Read the records below and copy each line that contains "Bali".
Supplied data: Begin
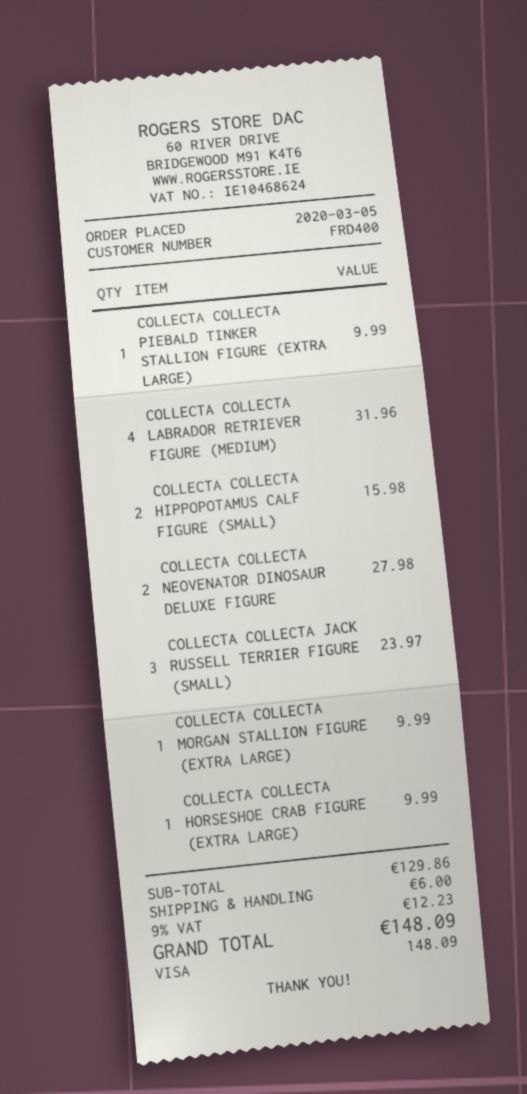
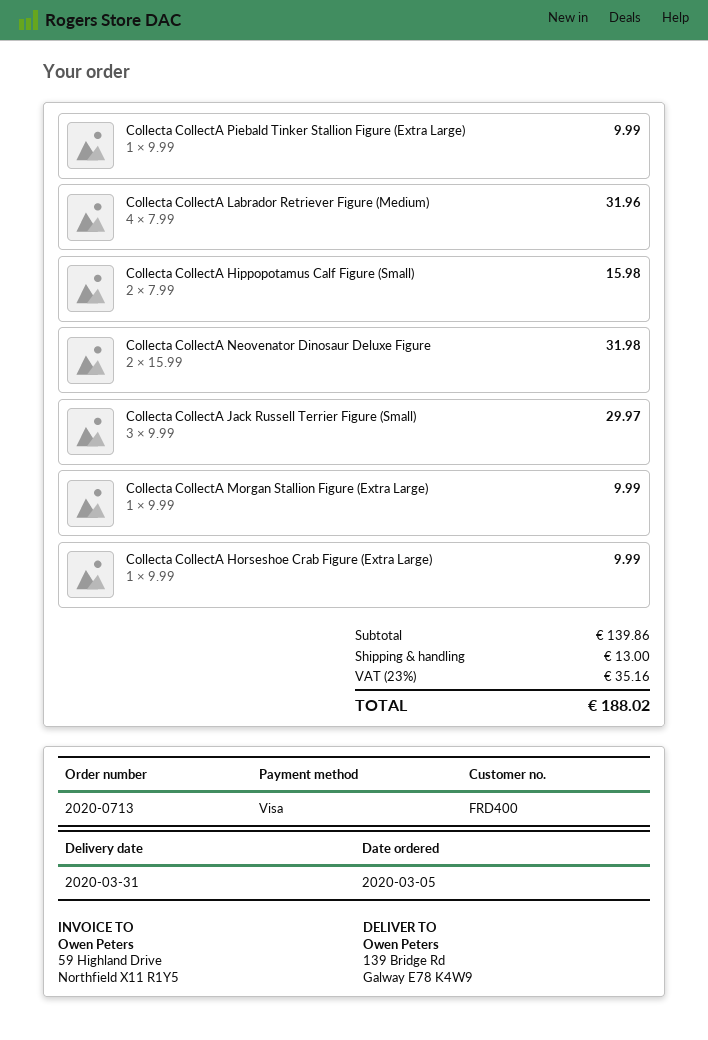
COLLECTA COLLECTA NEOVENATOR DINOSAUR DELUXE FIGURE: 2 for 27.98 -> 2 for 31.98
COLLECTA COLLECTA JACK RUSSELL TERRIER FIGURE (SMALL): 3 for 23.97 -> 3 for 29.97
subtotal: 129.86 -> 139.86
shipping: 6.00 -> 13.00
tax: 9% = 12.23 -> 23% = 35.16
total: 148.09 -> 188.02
Supplied data: End
Supplied data: Begin
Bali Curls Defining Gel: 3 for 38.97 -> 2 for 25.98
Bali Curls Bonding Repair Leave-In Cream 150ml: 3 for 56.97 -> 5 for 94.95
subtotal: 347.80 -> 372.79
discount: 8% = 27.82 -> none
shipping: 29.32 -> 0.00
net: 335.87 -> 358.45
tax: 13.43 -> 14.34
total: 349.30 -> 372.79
Supplied data: End
Supplied data: Begin
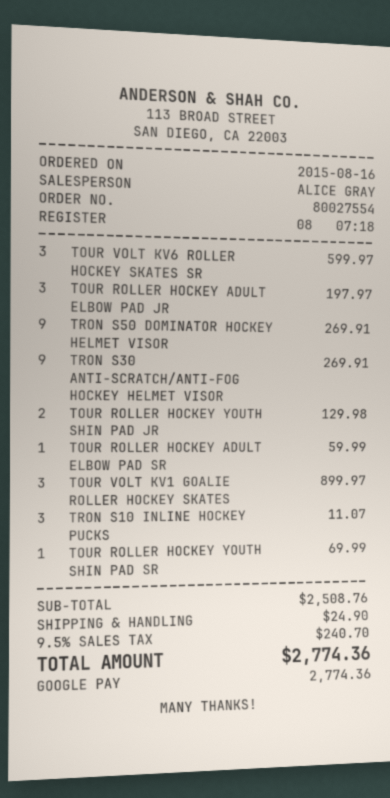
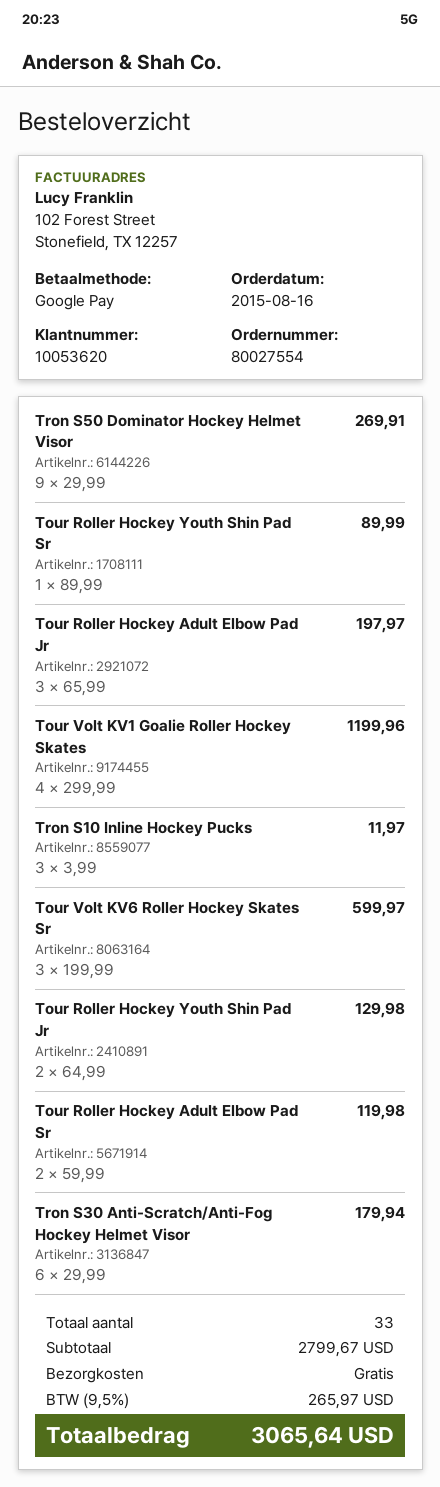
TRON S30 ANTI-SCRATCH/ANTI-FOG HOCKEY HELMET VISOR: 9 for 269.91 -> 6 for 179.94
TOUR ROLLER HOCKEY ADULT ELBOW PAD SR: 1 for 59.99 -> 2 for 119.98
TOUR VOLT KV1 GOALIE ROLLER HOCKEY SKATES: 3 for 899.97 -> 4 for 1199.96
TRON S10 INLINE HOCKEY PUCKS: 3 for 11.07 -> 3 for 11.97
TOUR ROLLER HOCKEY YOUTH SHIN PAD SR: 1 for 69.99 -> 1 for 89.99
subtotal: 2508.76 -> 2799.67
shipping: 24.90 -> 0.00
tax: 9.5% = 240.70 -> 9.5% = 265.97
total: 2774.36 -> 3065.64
Supplied data: End
*Problem solution*:
Bali Curls Defining Gel: 3 for 38.97 -> 2 for 25.98
Bali Curls Bonding Repair Leave-In Cream 150ml: 3 for 56.97 -> 5 for 94.95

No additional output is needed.